The story came from Paul Martin, a London-based free-lancer who travels frequently in the Middle East and closely monitors the Arabic media in London. In it, we had the Hezbollah leader calling in Lebanon for his followers to begin spreading suicide bombings around the world.
We didn't think too much more about the article until we got a call early last week from the Canadian Broadcasting Corp. saying it wanted to interview Mr. Martin.
The caller explained that the Canadian government had recently issued a list of terrorist organizations that were to be banned in the country and have their assets frozen.
Hezbollah, which we learned later uses Canada as a base for fund-raising activity, had been left off the list, and the opposition parties appear to have been making an issue out of that decision.
The Canadian government, the CBC caller told me, had been forced to reconsider its decision as a result of our article, and a reversal was expected within days; the network said it wanted to speak to Mr. Martin for a report on how news coverage can influence public-policy decisions.

A professor in Florida
The CBC seems to have greatly exaggerated our role in the policy reversal, said Mr. Martin, who understands that the Canadian decision was already under review before our article appeared.
But we are always flattered to see our reporting influence policy, whether at home or abroad, and were happy to arrange the interview they requested.
So I was unpleasantly surprised when, on Thursday morning, I received an e-mail from a free-lancer in Toronto with a transcript of the CBC report. The piece not only credited us with prompting the change in policy, but said a reporter in Lebanon had been unable to find any evidence that the remarks had ever been made.
Shortly afterward, a slightly apologetic reporter from the Toronto Globe and Mail called to inquire about the quotes. It seems we had become drawn into a tiff between Canadian hard-liners who wanted to crack down on Hezbollah and liberals who believed that, apart from fighting the Israelis in southern Lebanon, the group was mainly a provider of educational and social services.
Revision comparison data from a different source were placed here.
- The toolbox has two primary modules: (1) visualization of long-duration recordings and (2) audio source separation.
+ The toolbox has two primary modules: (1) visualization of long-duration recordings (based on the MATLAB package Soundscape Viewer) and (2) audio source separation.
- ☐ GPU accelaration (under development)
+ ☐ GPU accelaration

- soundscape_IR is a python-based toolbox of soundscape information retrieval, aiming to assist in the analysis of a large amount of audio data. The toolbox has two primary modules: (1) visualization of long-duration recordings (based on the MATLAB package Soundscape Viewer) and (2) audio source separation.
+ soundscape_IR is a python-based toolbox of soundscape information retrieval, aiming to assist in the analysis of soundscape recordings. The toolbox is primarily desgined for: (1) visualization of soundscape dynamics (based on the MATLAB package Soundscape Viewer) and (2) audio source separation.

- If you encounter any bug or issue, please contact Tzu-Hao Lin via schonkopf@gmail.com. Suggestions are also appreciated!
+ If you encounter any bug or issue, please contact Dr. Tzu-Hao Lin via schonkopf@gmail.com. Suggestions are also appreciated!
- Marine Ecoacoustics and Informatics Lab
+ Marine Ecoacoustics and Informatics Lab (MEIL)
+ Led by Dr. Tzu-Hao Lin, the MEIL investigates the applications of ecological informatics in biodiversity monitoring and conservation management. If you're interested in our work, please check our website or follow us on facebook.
By this time I was already busy tracking down the source of the quotes.
It turned out they had been provided by a Lebanese professor of Middle Eastern studies at a small university in Florida.
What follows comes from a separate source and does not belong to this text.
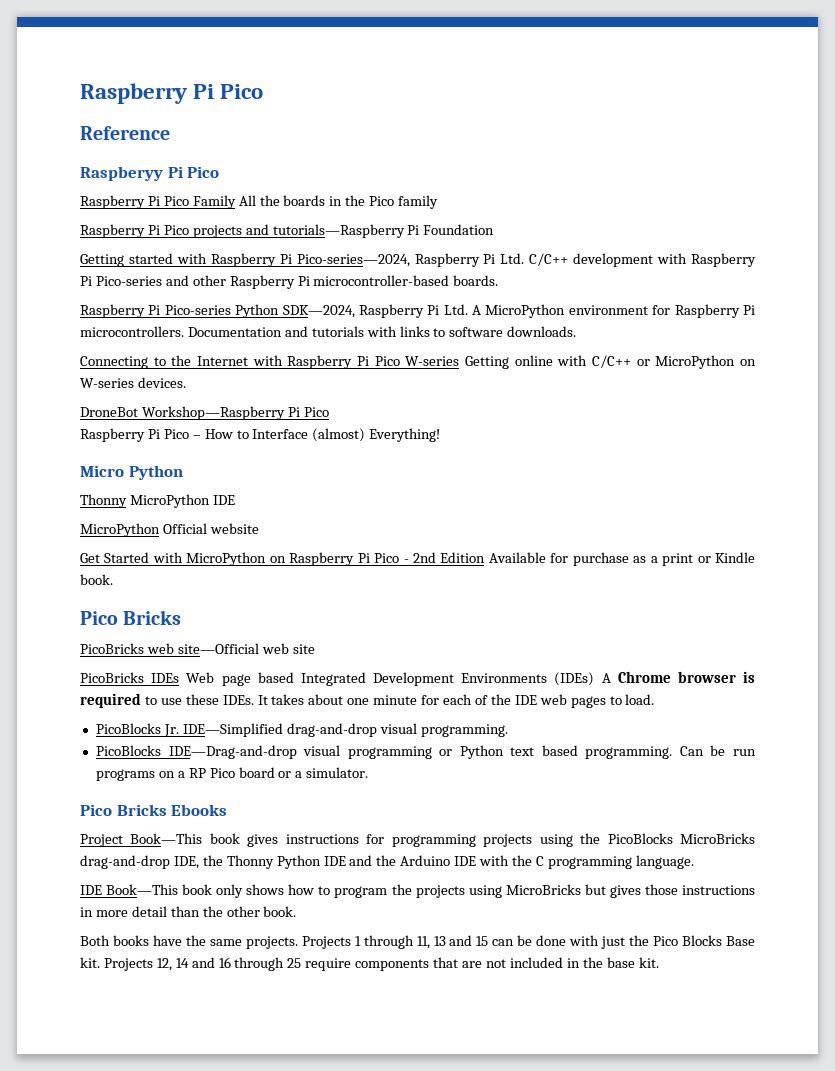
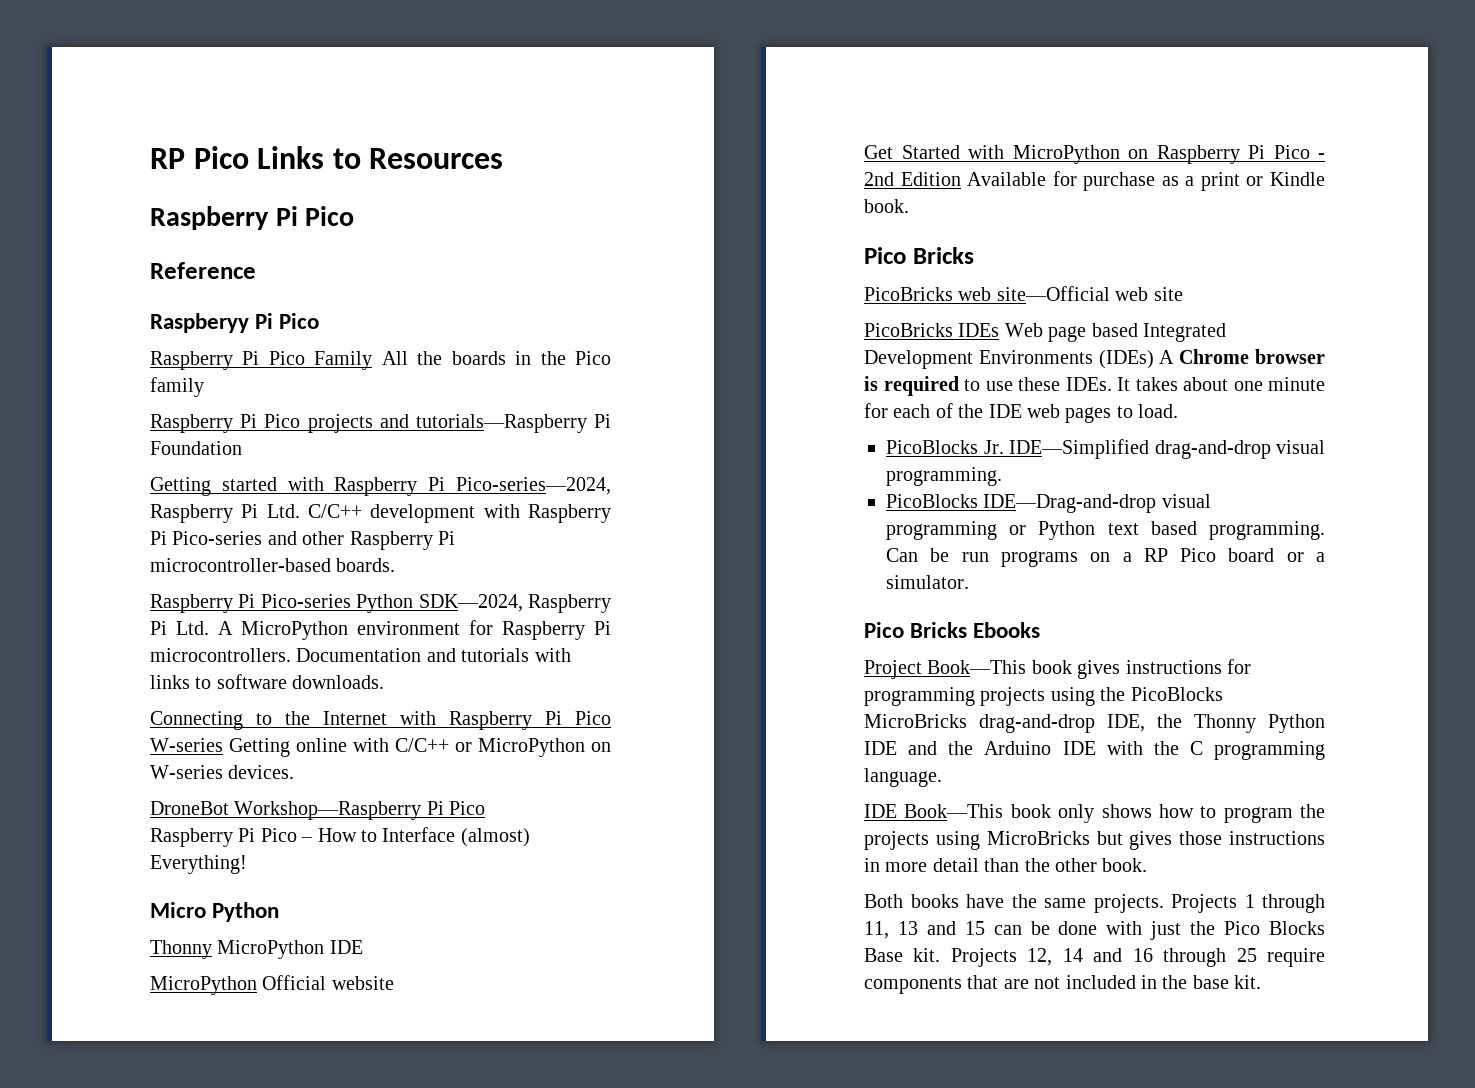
+ RP Pico Links to Resources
The professor maintains an informal network of friends in Lebanon who monitor the local broadcasts and publications of political groups in the country. He receives much of the material in the original Arabic and translates it for his classes and others in this country.
Mr. Martin had seen the professor interviewed on Fox News, checked out his credentials and then called him to get the quotes for the story.
When we contacted the professor, he was able to provide us with chapter and verse, detailing exactly when and where the remarks were made. One of the quotes came from a Hezbollah publication, and the professor provided us with the original Arabic by way of an attachment to an e-mail.
It appears, from what I have seen so far, that we are on solid ground with the quotes. But I am troubled by one question from the Globe and Mail reporter, who asked us, "Is it your policy to use second-hand quotes?"
The answer is, not if we can help it, but in the case of foreign-language broadcasts, they have to be monitored and translated by somebody, whether a wire agency, a U.S. government agency or a professor in Florida. My only regret is that we didn't do a better job in the original article of explaining how we got hold of the quotes.